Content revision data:

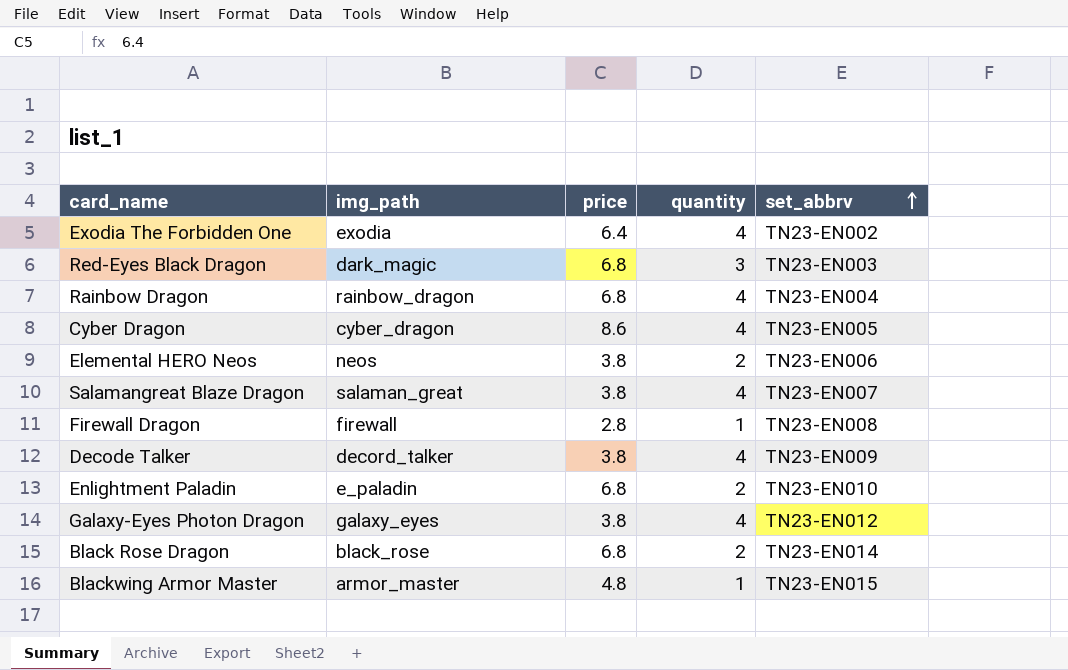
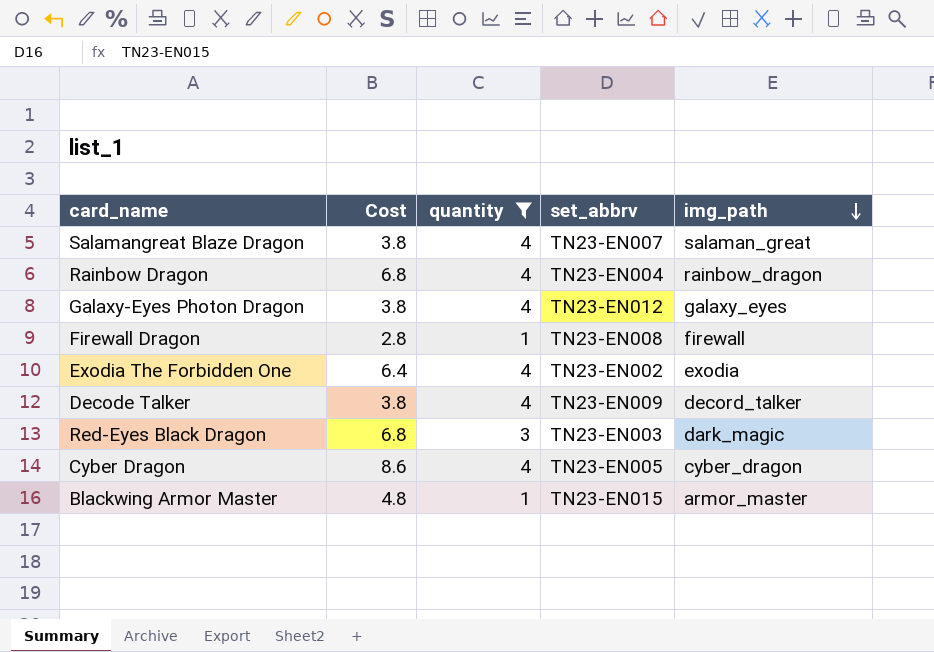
filter: none -> quantity != 2
row order: set_abbrv ascending -> img_path descending
column name: price -> Cost
column img_path | position: 2 -> 5

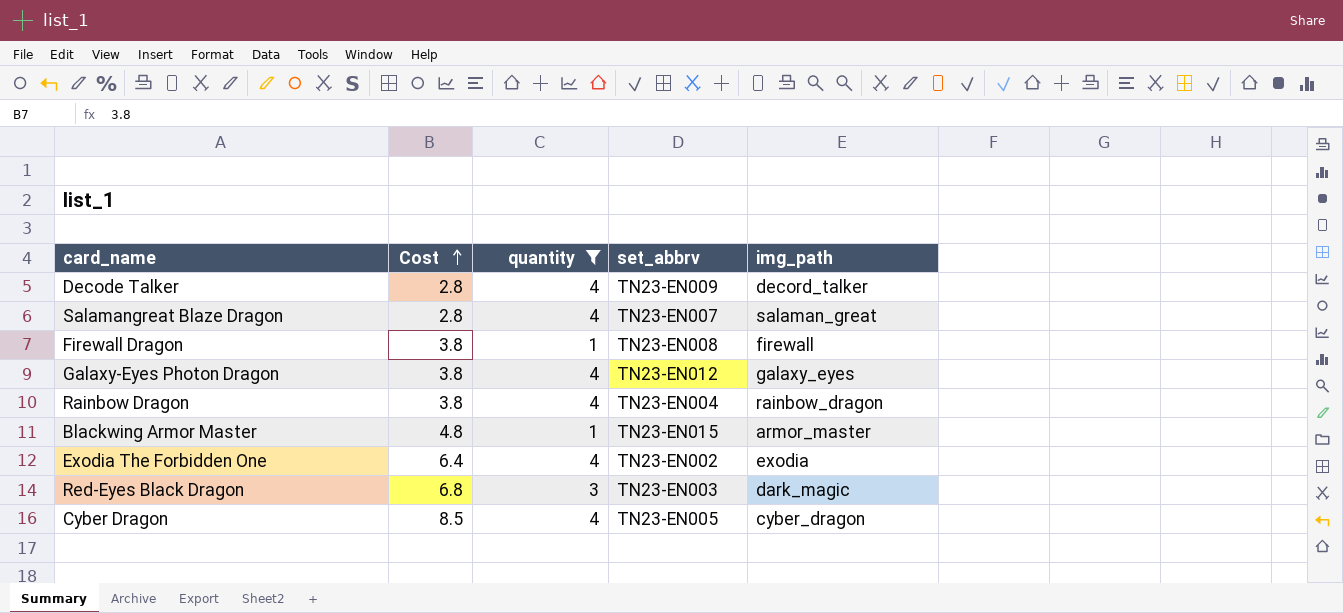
row order: img_path descending -> Cost ascending
Decode Talker | Cost: 3.8 -> 2.8
Salamangreat Blaze Dragon | Cost: 3.8 -> 2.8
Firewall Dragon | Cost: 2.8 -> 3.8
Rainbow Dragon | Cost: 6.8 -> 3.8
Cyber Dragon | Cost: 8.6 -> 8.5

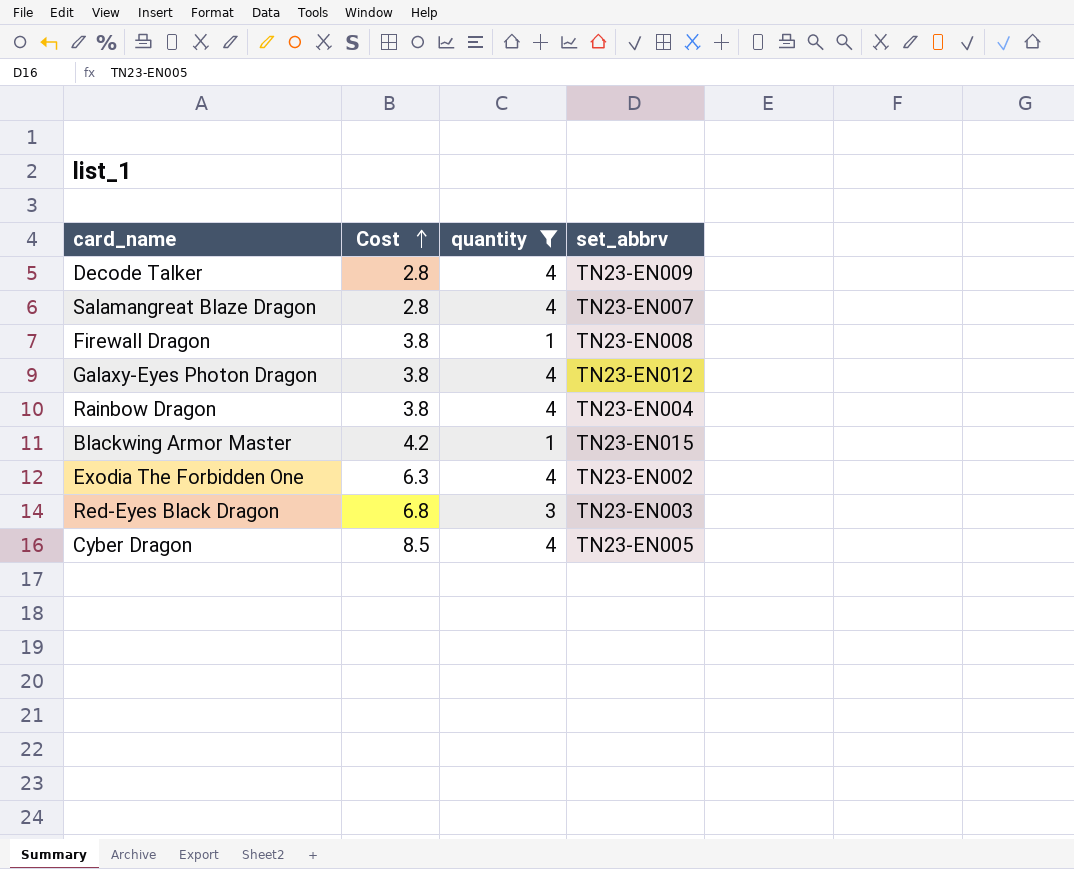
column img_path | position: 5 -> none
Blackwing Armor Master | Cost: 4.8 -> 4.2
Exodia The Forbidden One | Cost: 6.4 -> 6.3

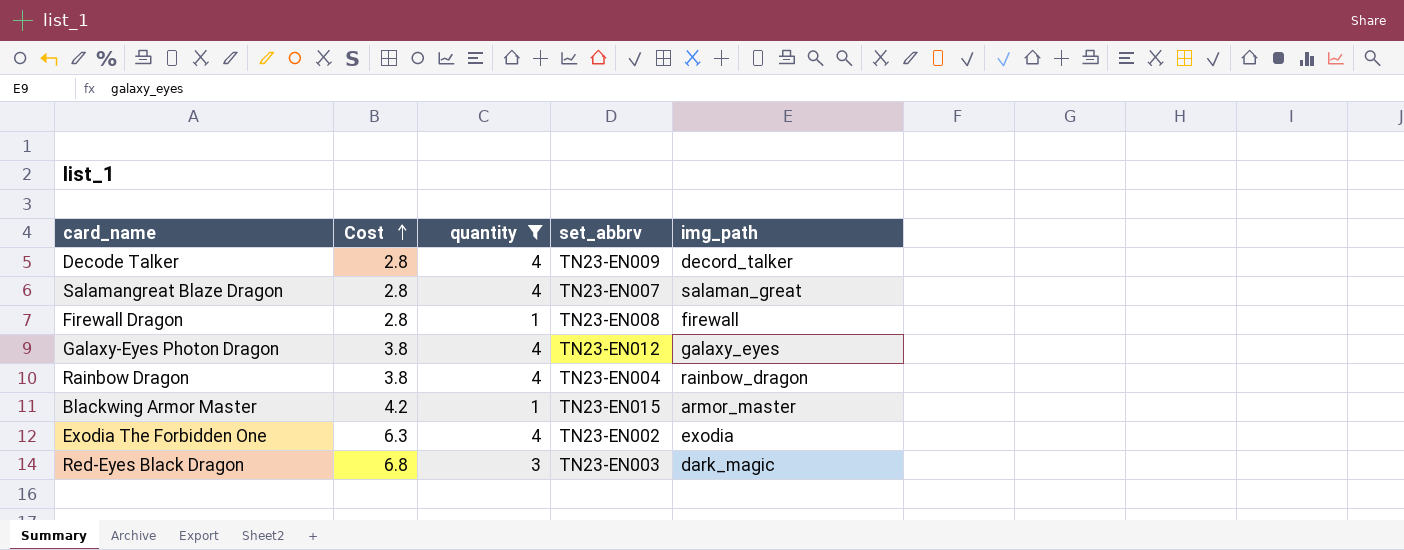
column img_path | position: none -> 5
row Cyber Dragon: 8.5 | 4 | TN23-EN005 -> none
Firewall Dragon | Cost: 3.8 -> 2.8

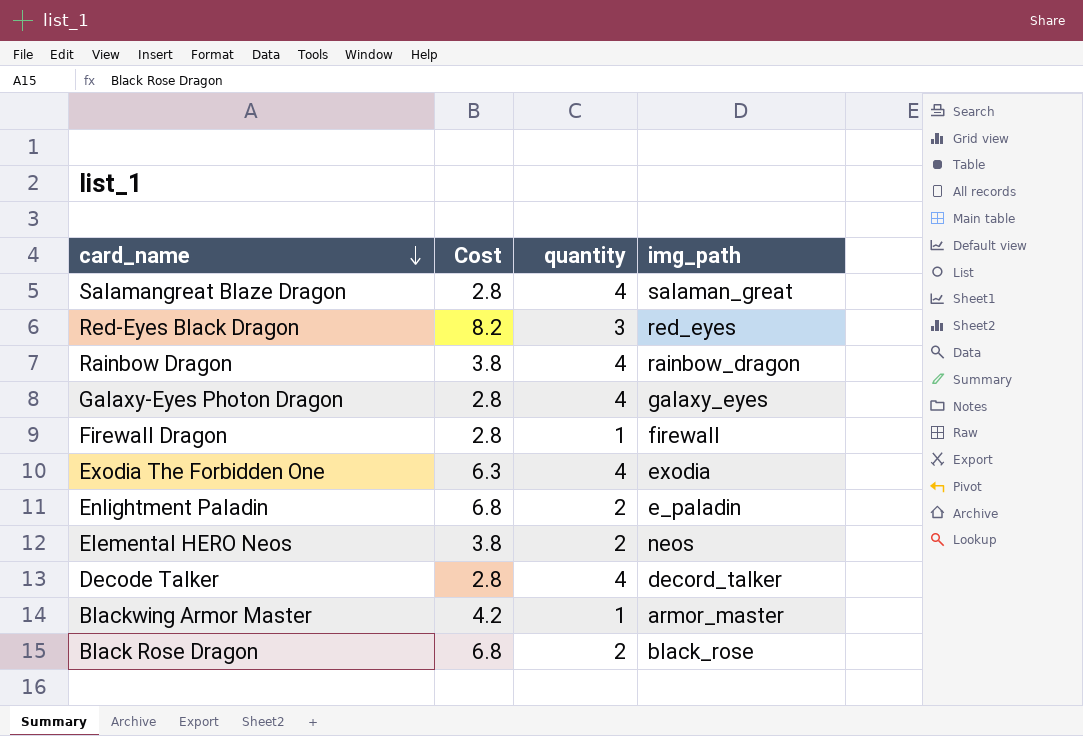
filter: quantity != 2 -> none
row order: Cost ascending -> card_name descending
column set_abbrv | position: 4 -> none
Red-Eyes Black Dragon | Cost: 6.8 -> 8.2
Red-Eyes Black Dragon | img_path: dark_magic -> red_eyes
Galaxy-Eyes Photon Dragon | Cost: 3.8 -> 2.8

*INSTRUCTIONS FOR THE TASK*: Print the entries above exactly, taking out only the pictures.

*WRITTEN REPLY*:
filter: none -> quantity != 2
row order: set_abbrv ascending -> img_path descending
column name: price -> Cost
column img_path | position: 2 -> 5

row order: img_path descending -> Cost ascending
Decode Talker | Cost: 3.8 -> 2.8
Salamangreat Blaze Dragon | Cost: 3.8 -> 2.8
Firewall Dragon | Cost: 2.8 -> 3.8
Rainbow Dragon | Cost: 6.8 -> 3.8
Cyber Dragon | Cost: 8.6 -> 8.5

column img_path | position: 5 -> none
Blackwing Armor Master | Cost: 4.8 -> 4.2
Exodia The Forbidden One | Cost: 6.4 -> 6.3

column img_path | position: none -> 5
row Cyber Dragon: 8.5 | 4 | TN23-EN005 -> none
Firewall Dragon | Cost: 3.8 -> 2.8

filter: quantity != 2 -> none
row order: Cost ascending -> card_name descending
column set_abbrv | position: 4 -> none
Red-Eyes Black Dragon | Cost: 6.8 -> 8.2
Red-Eyes Black Dragon | img_path: dark_magic -> red_eyes
Galaxy-Eyes Photon Dragon | Cost: 3.8 -> 2.8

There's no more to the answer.